More information can be found at www.archeryata.com/3dcp.html


Saturday May 8, 2010

Starting today Smooth Stability will donate $5.00 of every stabilizer that is sold til May 1st!! 

If you would like to add to the charity by making a donation you may do so by clicking on the donate button on the home page or on the product page


----------



## tedlebo (Jul 5, 2005)

Jason, thanks for doing this, my friend. Matt is a good guy and always has my full support. I try to help where I can. I hope you raise a ton of money for him.
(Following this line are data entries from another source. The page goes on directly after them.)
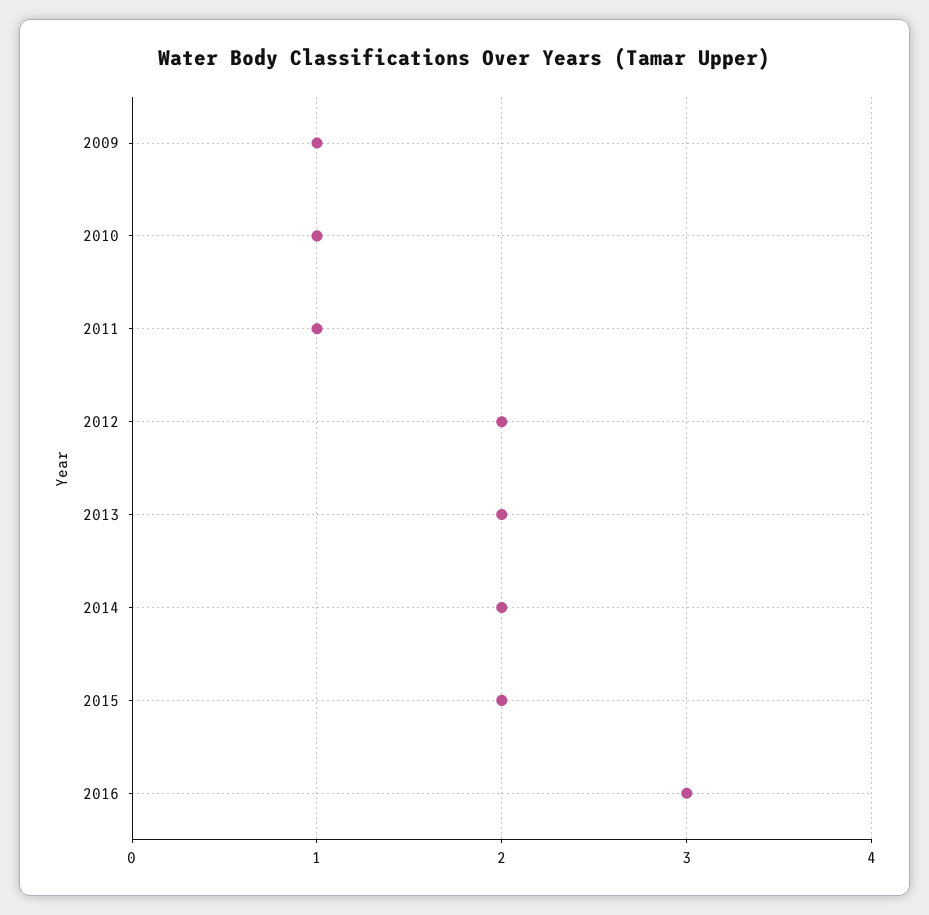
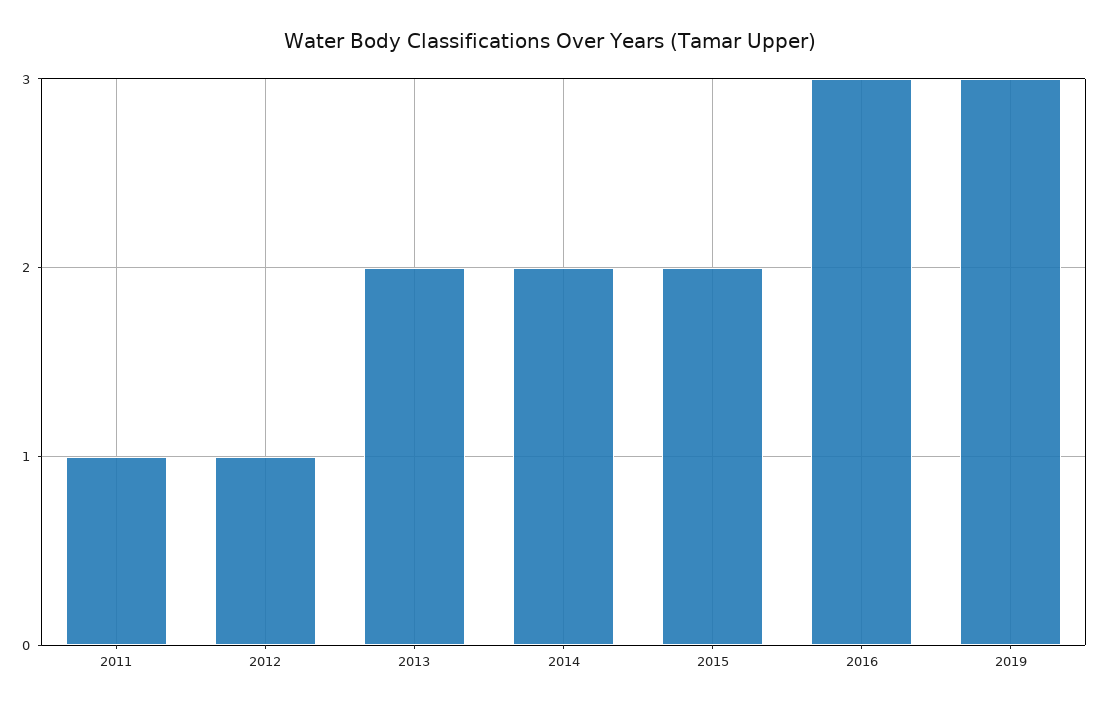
2009: 1 -> none
2010: 1 -> none
2012: 2 -> 1
2019: none -> 3

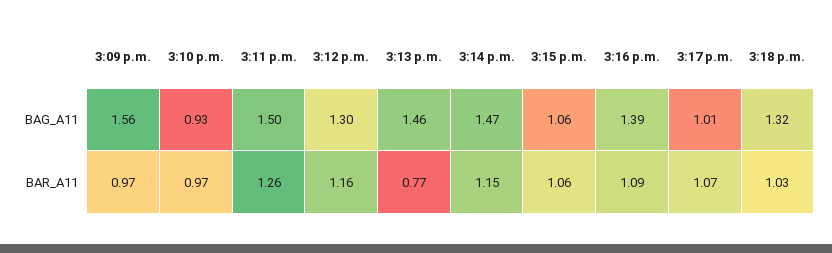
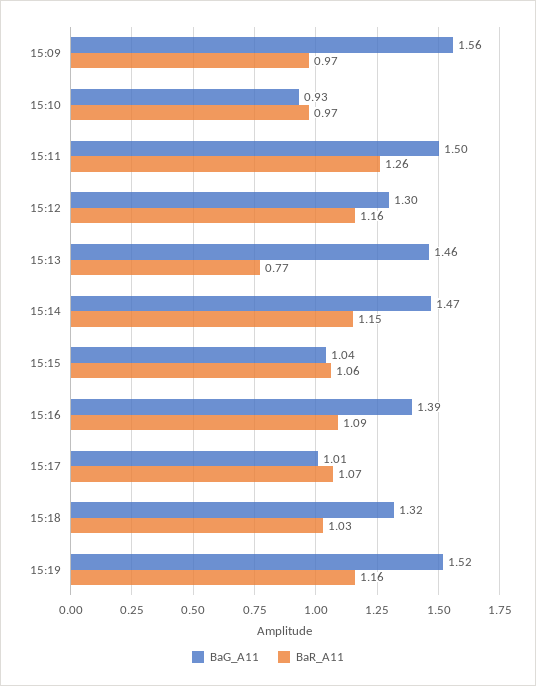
BAG_A11, 3:15 p.m.: 1.06 -> 1.04
BAG_A11, 15:19: none -> 1.52
BAR_A11, 15:19: none -> 1.16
and anyone who hasn't tried one of these stabilizers, you are missing out.

Ted


----------



## goofy2788 (Aug 14, 2005)

Where and how do I begin thanking you for doing this Jason. For those who don't know I am the Matt listed above. This is my 3rd year doing the shoot and each year I'm blown away by how generous those within our sport can be. Please take a look at Smooth Stability's stabilizers and our website as well and help us support those suffering from Cerebral Palsy.


----------



## asa1485 (Jan 16, 2008)

Nice deal Jason.


----------



## japple (Oct 3, 2002)

its a great thing you guys are doing! keep up the great work! There is nothing more standup than helping the kids!


----------



## japple (Oct 3, 2002)

its a great thing you guys are doing! keep up the great work! There is nothing more standup than helping the kids!


----------



## MICCOX (Sep 28, 2008)

Jason you are the man if I was not so far away I would be there hpoe you and the rest of the ss team can help out


----------



## tedlebo (Jul 5, 2005)

:thumbs_up:thumbs_up


----------



## dhelmuth (Oct 28, 2009)

so for the donation to work do i need to buy a stab directly from you Jason or just head over to Borkholders and pick one up?


----------



## jfuller17 (Jan 28, 2007)

You actually dont even have to buy a stabilizer. There is a "donate" button on the home page and in the product page. You can click on that button and just donate any amount you wish. Anything that is donated will go 100% to the charity.

Jason


----------



## jfuller17 (Jan 28, 2007)

ttt


----------



## tedlebo (Jul 5, 2005)

You're a good guy, Jason. I hope this generates a lot of business for you, and in turn will help Matt's cause immensely.

Ted


----------



## MICCOX (Sep 28, 2008)

Bump


----------



## tedlebo (Jul 5, 2005)

Up for morning


----------



## goofy2788 (Aug 14, 2005)

Once again I can't thank everyone enough for the support you've all shown me during the first 2 years of this event. I'm hoping this year will be even better.:thumbs_up


----------



## goofy2788 (Aug 14, 2005)

ttt


----------



## tedlebo (Jul 5, 2005)

This is a good deal for some very deserving people and a really good guy in Matt. He is a good friend of mine and he could really use all the support and donations he can get. Not to mention these are really good stabilizers.

Ted


----------



## CARRASCO (Jul 18, 2007)

*Ttt*

Bump for a great cause.
Jason & Sara... you guys are awesome.

I won't be able to make it, but my donation is on the way.
Good Luck.


----------



## tedlebo (Jul 5, 2005)

:thumbs_up


----------



## tedlebo (Jul 5, 2005)

:thumbs_up


----------



## tedlebo (Jul 5, 2005)

A really good cause for some truly good people, folks. Please help however you can.


----------



## tedlebo (Jul 5, 2005)

:thumbs_up


----------



## tedlebo (Jul 5, 2005)

:thumbs_up


----------



## tedlebo (Jul 5, 2005)

:thumbs_up


----------



## tedlebo (Jul 5, 2005)

:thumbs_up


----------



## tedlebo (Jul 5, 2005)

:thumbs_up


----------



## tedlebo (Jul 5, 2005)

:thumbs_up


----------



## MICCOX (Sep 28, 2008)

Back to the top for a good cause


----------



## Peregrynne (Jul 1, 2006)

ttt...Bigger and better this year....Thanks Jason and crew for helping out with this. A lot of people don't realize how far something like this can go. Thanks again.


----------



## tedlebo (Jul 5, 2005)

Peregrynne said:


> ttt...Bigger and better this year....Thanks Jason and crew for helping out with this. A lot of people don't realize how far something like this can go. Thanks again.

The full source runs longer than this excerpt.